Home » RDBMS Server » Security » User of DBA role (Oracle 11.2.0.3.0 , Linux 5)
User of DBA role [message #578489] Thu, 28 February 2013 12:56 Go to next message
Jack14
Messages: 333
Registered: December 2011
Location: INDIA
Senior Member
Hi,

Can we grant DBA role to users in database ? ( users like application users and users who are not part of DBA )

Regards,
Jack

Report message to a moderator

Re: User of DBA role [message #578493 is a reply to message #578489] Thu, 28 February 2013 13:34 Go to previous messageGo to next message
Michel Cadot
Messages: 54719
Registered: March 2007
Location: Nanterre, France, http://...
Senior Member
Account Moderator
No.
Not even to dba.
ALWAYS create your own roles, do NOT use Oracle predefined ones.

Regards
Michel

Report message to a moderator

Re: User of DBA role [message #578494 is a reply to message #578493] Thu, 28 February 2013 13:58 Go to previous messageGo to next message
Jack14
Messages: 333
Registered: December 2011
Location: INDIA
Senior Member
Michel,

May i know the reason why we should not give DBA role to other user ?

Thank you

[Updated on: Thu, 28 February 2013 13:59]

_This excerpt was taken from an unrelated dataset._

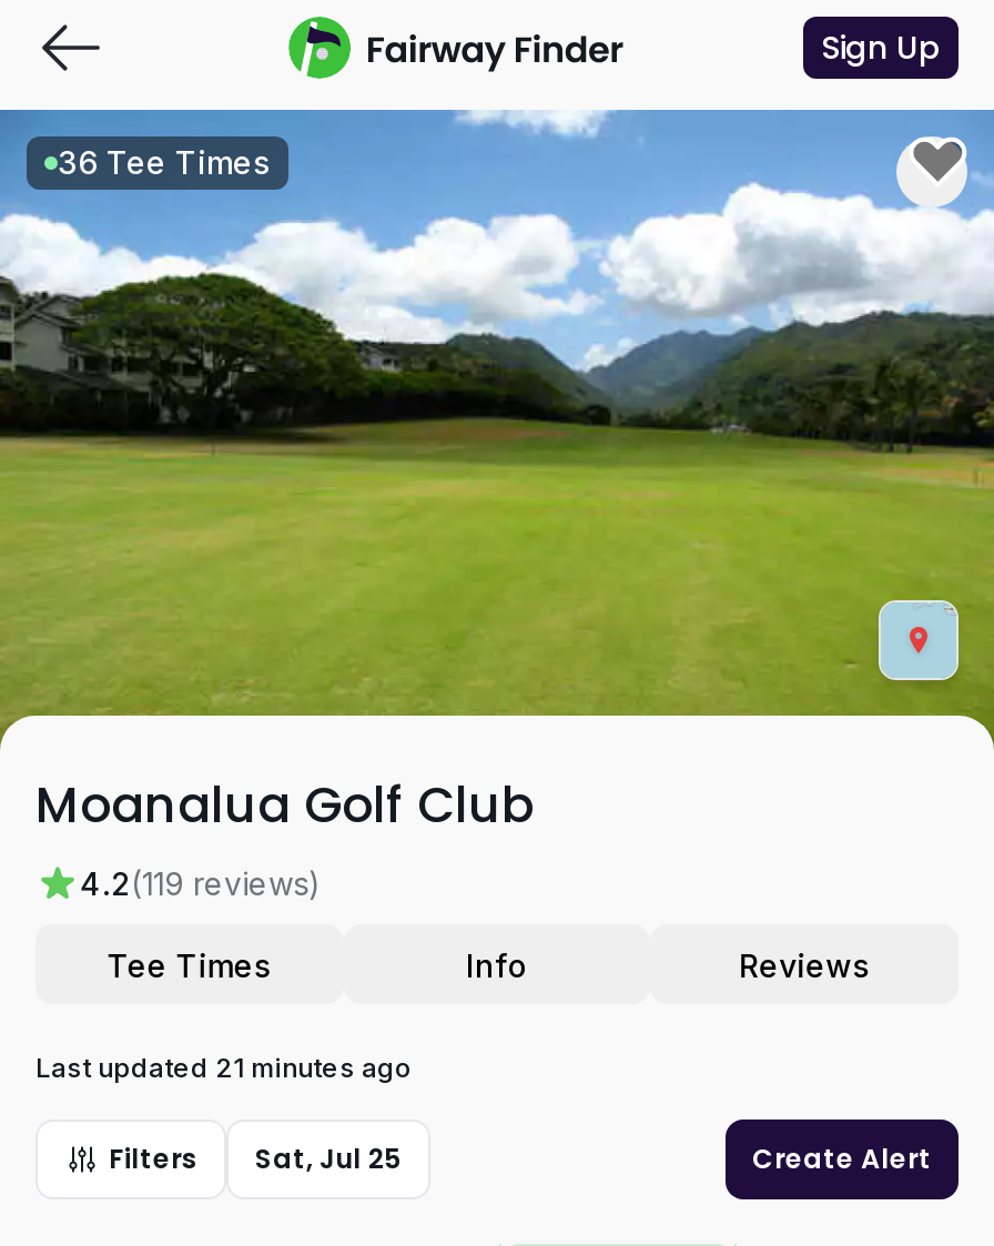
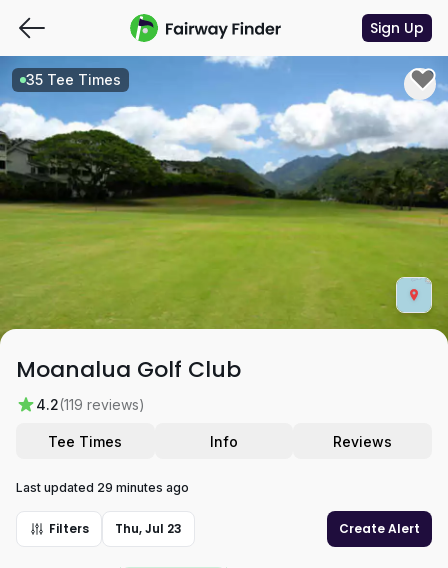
[58,143,271,181] 36 Tee Times -> [26,71,121,88] 35 Tee Times
[36,1051,413,1084] Last updated 21 minutes ago -> [16,480,189,495] Last updated 29 minutes ago
[109,1139,402,1177] Filters Sat, Jul 25 -> [49,520,182,537] Filters Thu, Jul 23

Report message to a moderator

Re: User of DBA role [message #578495 is a reply to message #578494] Thu, 28 February 2013 14:05 Go to previous messageGo to next message
Michel Cadot
Messages: 54719
Registered: March 2007
Location: Nanterre, France, http://...
Senior Member
Account Moderator
Do you want any user can drop your database?

Regards
Michel

Report message to a moderator

Re: User of DBA role [message #578496 is a reply to message #578495] Thu, 28 February 2013 14:24 Go to previous messageGo to next message
Jack14
Messages: 333
Registered: December 2011
Location: INDIA
Senior Member
Michel,

But only user with SYSDBA privilege has the privilege to drop the database.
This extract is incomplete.